» Aim of the task
Start at the first line of the material below and retype each line through the one containing "tax: 12% = 1219.23 -> 12% = 1160.76", exactly.

» Dataset excerpts
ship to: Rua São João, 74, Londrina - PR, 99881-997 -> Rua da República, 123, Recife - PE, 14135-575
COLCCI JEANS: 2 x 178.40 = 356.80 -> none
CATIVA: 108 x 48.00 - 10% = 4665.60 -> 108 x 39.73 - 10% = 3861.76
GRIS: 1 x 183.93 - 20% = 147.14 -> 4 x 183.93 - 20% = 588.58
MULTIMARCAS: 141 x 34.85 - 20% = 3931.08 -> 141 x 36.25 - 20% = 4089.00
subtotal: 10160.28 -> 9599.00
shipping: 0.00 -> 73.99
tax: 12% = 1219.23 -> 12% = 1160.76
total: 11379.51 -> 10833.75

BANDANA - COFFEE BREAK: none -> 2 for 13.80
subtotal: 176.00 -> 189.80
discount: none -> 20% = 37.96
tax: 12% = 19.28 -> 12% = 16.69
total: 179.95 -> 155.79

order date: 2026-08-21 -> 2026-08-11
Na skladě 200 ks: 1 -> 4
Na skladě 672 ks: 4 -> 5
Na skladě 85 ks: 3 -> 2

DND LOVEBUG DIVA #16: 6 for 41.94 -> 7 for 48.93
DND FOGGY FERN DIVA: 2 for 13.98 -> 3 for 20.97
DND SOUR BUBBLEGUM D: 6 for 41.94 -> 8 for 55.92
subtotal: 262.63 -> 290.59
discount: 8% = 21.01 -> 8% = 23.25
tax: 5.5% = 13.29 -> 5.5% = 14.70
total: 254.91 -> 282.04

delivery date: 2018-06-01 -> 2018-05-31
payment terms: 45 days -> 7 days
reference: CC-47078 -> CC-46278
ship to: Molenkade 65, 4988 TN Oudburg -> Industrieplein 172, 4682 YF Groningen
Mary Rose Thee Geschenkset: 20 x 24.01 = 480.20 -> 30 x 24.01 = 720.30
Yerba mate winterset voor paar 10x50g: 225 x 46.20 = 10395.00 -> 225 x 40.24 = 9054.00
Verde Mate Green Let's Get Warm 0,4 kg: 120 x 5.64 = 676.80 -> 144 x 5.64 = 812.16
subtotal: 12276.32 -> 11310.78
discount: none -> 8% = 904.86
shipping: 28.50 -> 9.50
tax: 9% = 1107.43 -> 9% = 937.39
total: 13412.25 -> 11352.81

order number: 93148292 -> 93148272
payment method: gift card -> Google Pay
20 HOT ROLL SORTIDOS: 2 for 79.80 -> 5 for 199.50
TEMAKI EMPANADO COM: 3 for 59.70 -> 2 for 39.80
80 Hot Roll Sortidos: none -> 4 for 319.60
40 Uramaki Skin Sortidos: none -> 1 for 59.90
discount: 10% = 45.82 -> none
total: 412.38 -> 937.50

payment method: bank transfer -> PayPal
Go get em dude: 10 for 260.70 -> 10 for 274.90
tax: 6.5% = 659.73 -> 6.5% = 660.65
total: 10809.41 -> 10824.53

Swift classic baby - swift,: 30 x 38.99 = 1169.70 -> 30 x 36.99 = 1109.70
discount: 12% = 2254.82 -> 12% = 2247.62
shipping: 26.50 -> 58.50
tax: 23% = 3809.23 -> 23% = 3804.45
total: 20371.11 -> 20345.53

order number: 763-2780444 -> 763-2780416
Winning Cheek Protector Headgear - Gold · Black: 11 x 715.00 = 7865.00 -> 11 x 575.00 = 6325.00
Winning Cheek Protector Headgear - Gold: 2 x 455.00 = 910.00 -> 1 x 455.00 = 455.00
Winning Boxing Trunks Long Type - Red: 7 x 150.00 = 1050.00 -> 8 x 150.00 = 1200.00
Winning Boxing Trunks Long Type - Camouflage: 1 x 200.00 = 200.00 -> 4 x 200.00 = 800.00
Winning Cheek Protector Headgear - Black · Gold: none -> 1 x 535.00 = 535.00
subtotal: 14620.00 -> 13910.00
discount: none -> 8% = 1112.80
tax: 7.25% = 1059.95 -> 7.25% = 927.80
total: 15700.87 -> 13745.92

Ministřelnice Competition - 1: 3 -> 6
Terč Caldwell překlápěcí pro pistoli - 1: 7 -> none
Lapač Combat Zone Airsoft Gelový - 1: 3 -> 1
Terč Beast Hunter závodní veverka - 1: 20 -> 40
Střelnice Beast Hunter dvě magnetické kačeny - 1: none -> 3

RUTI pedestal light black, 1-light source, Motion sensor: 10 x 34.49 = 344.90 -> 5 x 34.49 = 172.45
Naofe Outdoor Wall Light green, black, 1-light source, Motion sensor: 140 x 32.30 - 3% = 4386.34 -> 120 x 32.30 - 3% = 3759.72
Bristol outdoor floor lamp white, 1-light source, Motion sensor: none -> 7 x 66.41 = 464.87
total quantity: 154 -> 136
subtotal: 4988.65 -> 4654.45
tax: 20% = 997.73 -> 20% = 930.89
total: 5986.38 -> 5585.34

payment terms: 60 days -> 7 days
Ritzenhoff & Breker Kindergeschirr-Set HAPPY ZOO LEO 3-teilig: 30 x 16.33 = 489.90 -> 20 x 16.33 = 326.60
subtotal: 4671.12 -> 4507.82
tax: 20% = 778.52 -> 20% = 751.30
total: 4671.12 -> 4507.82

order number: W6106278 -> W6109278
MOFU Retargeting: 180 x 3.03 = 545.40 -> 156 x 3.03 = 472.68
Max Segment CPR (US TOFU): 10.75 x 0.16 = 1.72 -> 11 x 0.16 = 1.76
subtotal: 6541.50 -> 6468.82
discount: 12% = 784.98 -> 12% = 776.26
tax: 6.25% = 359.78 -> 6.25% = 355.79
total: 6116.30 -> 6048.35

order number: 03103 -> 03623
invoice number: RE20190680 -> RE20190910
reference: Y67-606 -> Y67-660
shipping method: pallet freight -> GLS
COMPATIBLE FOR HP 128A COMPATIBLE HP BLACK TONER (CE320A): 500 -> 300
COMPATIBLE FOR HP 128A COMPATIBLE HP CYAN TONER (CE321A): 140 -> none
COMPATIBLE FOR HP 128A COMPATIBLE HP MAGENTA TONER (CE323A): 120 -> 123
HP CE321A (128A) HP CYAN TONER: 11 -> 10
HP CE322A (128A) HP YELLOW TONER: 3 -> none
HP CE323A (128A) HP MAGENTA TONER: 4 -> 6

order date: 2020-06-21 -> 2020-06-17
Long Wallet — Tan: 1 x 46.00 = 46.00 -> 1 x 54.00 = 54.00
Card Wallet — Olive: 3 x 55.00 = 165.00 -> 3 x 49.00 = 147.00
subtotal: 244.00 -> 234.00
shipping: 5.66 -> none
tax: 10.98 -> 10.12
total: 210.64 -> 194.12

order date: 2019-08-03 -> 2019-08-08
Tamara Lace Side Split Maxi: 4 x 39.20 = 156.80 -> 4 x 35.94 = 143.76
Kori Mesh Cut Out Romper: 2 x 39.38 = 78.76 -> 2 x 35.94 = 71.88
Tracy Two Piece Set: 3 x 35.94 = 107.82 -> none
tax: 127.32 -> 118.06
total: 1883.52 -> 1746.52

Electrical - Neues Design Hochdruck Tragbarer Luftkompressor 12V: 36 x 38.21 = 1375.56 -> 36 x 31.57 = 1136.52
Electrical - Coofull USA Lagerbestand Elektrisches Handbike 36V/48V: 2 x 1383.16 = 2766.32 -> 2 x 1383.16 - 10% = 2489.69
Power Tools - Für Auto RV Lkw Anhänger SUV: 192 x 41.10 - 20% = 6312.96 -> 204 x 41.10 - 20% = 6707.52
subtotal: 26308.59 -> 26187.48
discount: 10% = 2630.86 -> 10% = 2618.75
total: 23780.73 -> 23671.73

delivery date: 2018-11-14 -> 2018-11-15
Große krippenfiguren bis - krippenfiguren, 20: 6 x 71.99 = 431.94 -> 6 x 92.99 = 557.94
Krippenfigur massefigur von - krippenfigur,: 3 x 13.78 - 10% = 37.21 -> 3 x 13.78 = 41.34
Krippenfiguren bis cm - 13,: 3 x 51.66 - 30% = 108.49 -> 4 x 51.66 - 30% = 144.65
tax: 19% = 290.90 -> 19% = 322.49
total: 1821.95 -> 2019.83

» Written answer
ship to: Rua São João, 74, Londrina - PR, 99881-997 -> Rua da República, 123, Recife - PE, 14135-575
COLCCI JEANS: 2 x 178.40 = 356.80 -> none
CATIVA: 108 x 48.00 - 10% = 4665.60 -> 108 x 39.73 - 10% = 3861.76
GRIS: 1 x 183.93 - 20% = 147.14 -> 4 x 183.93 - 20% = 588.58
MULTIMARCAS: 141 x 34.85 - 20% = 3931.08 -> 141 x 36.25 - 20% = 4089.00
subtotal: 10160.28 -> 9599.00
shipping: 0.00 -> 73.99
tax: 12% = 1219.23 -> 12% = 1160.76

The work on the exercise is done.